(Instructions to follow): Please, could you print all the lines below exactly, leaving out the pictures?

(Material supplied):
^^^^^^^^
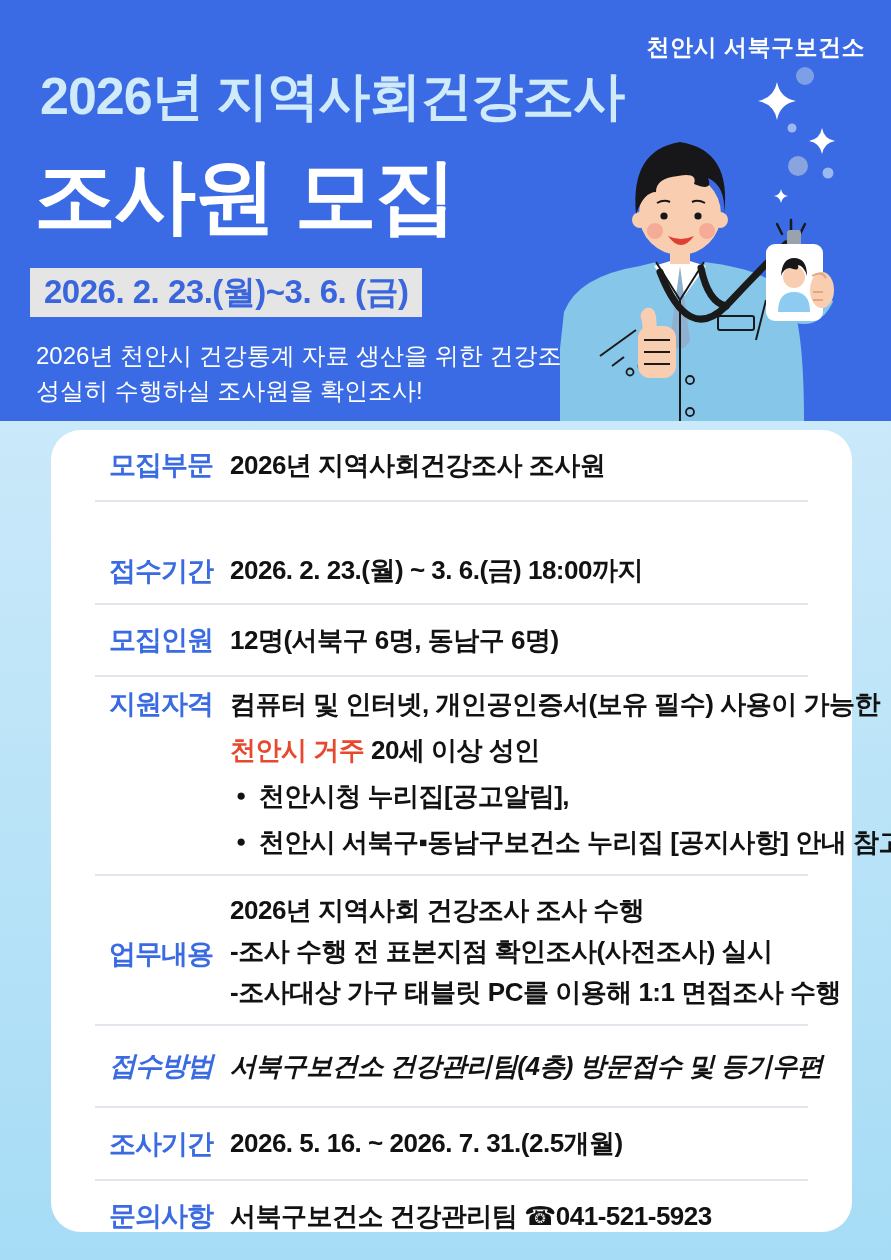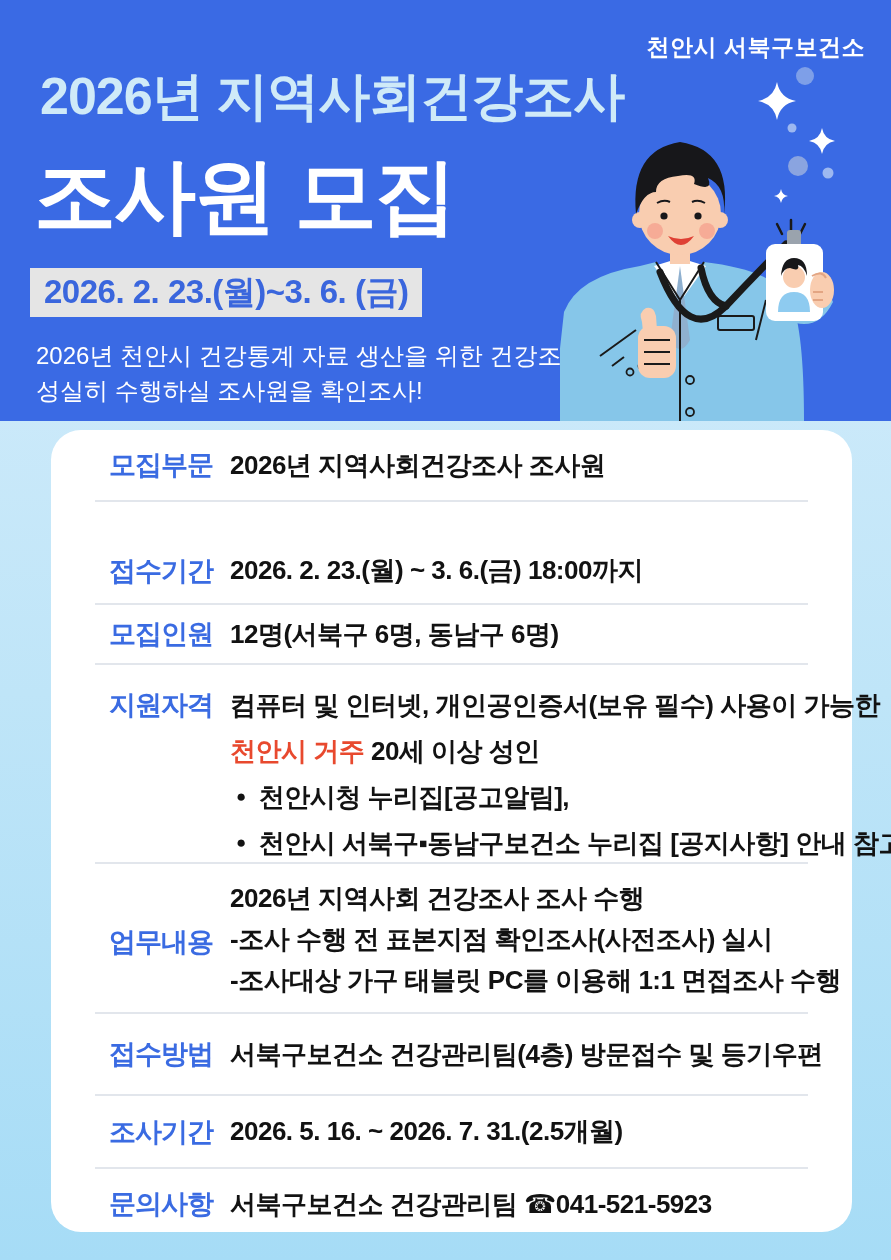--- a/index.html
+++ b/index.html
@@ -66,7 +66,7 @@
 
   .r1 { height:70px; }
   .r2 { height:65px;margin-top:36px; }
-  .r3 { height:58px; }
+  .r3 { height:70px; }
   .r4 { height:197px; padding-top:17px; }
   .r5 { height:148px; padding-top:14px; }
   .r6 { height:80px; }

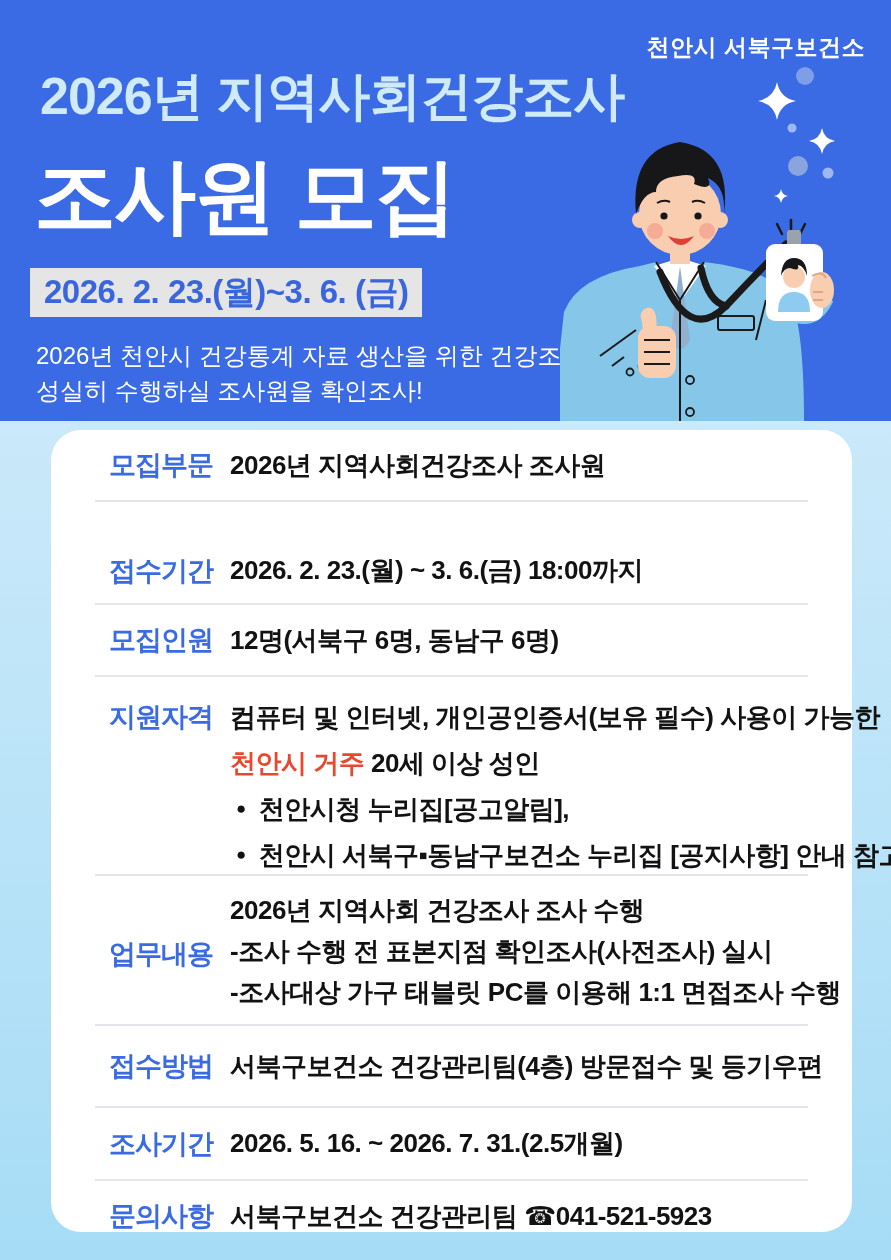--- a/index.html
+++ b/index.html
@@ -67,7 +67,7 @@
   .r1 { height:70px; }
   .r2 { height:65px;margin-top:36px; }
   .r3 { height:70px; }
-  .r4 { height:197px; padding-top:17px; }
+  .r4 { height:197px; padding-top:4px; }
   .r5 { height:148px; padding-top:14px; }
   .r6 { height:80px; }
   .r7 { height:71px; }

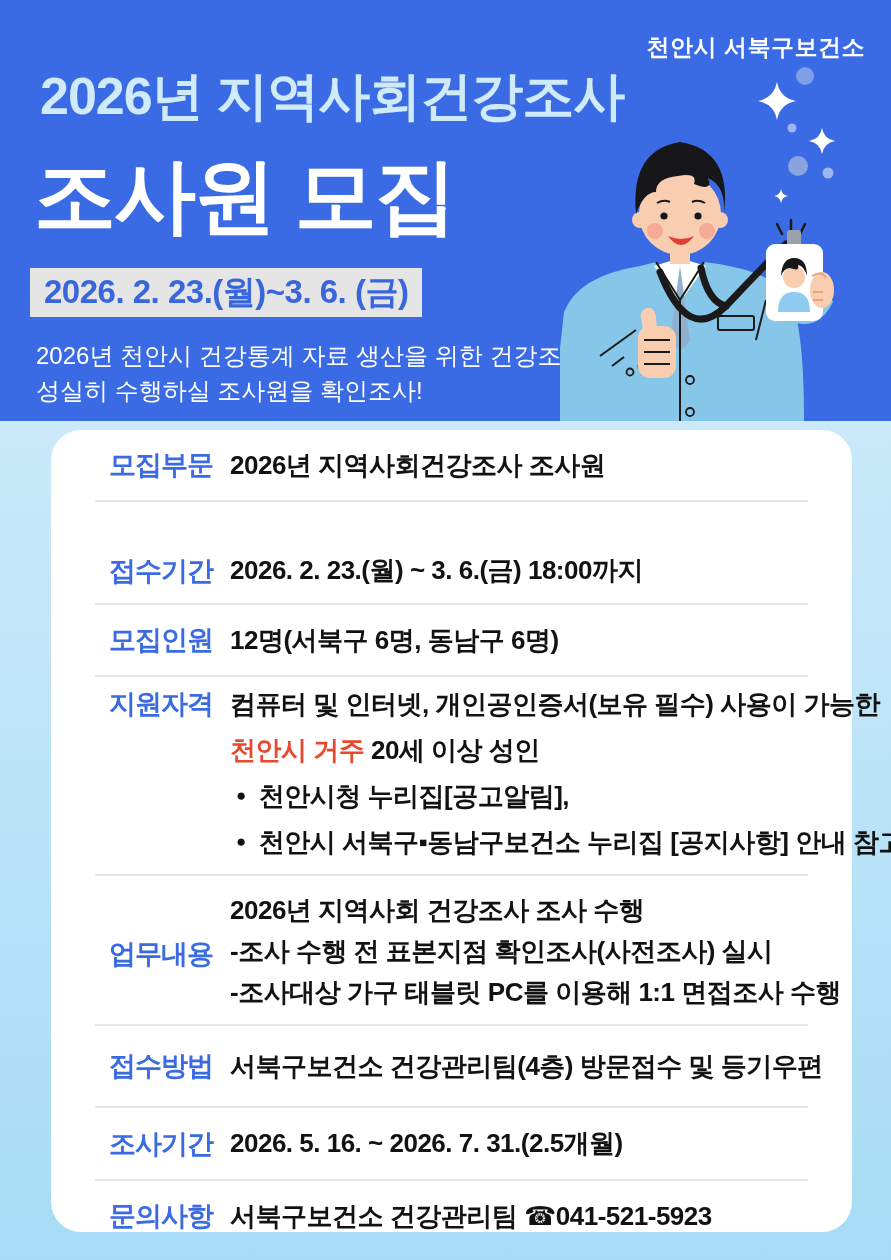--- a/index.html
+++ b/index.html
@@ -69,7 +69,7 @@
   .r3 { height:70px; }
   .r4 { height:197px; padding-top:4px; }
   .r5 { height:148px; padding-top:14px; }
-  .r6 { height:80px; }
+  .r6 { height:80px;font-style:italic; }
   .r7 { height:71px; }
   .r8 { height:70px; }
^^^^^^^^
(Exercise solution):
--- a/index.html
+++ b/index.html
@@ -66,7 +66,7 @@
 
   .r1 { height:70px; }
   .r2 { height:65px;margin-top:36px; }
-  .r3 { height:58px; }
+  .r3 { height:70px; }
   .r4 { height:197px; padding-top:17px; }
   .r5 { height:148px; padding-top:14px; }
   .r6 { height:80px; }

--- a/index.html
+++ b/index.html
@@ -67,7 +67,7 @@
   .r1 { height:70px; }
   .r2 { height:65px;margin-top:36px; }
   .r3 { height:70px; }
-  .r4 { height:197px; padding-top:17px; }
+  .r4 { height:197px; padding-top:4px; }
   .r5 { height:148px; padding-top:14px; }
   .r6 { height:80px; }
   .r7 { height:71px; }

--- a/index.html
+++ b/index.html
@@ -69,7 +69,7 @@
   .r3 { height:70px; }
   .r4 { height:197px; padding-top:4px; }
   .r5 { height:148px; padding-top:14px; }
-  .r6 { height:80px; }
+  .r6 { height:80px;font-style:italic; }
   .r7 { height:71px; }
   .r8 { height:70px; }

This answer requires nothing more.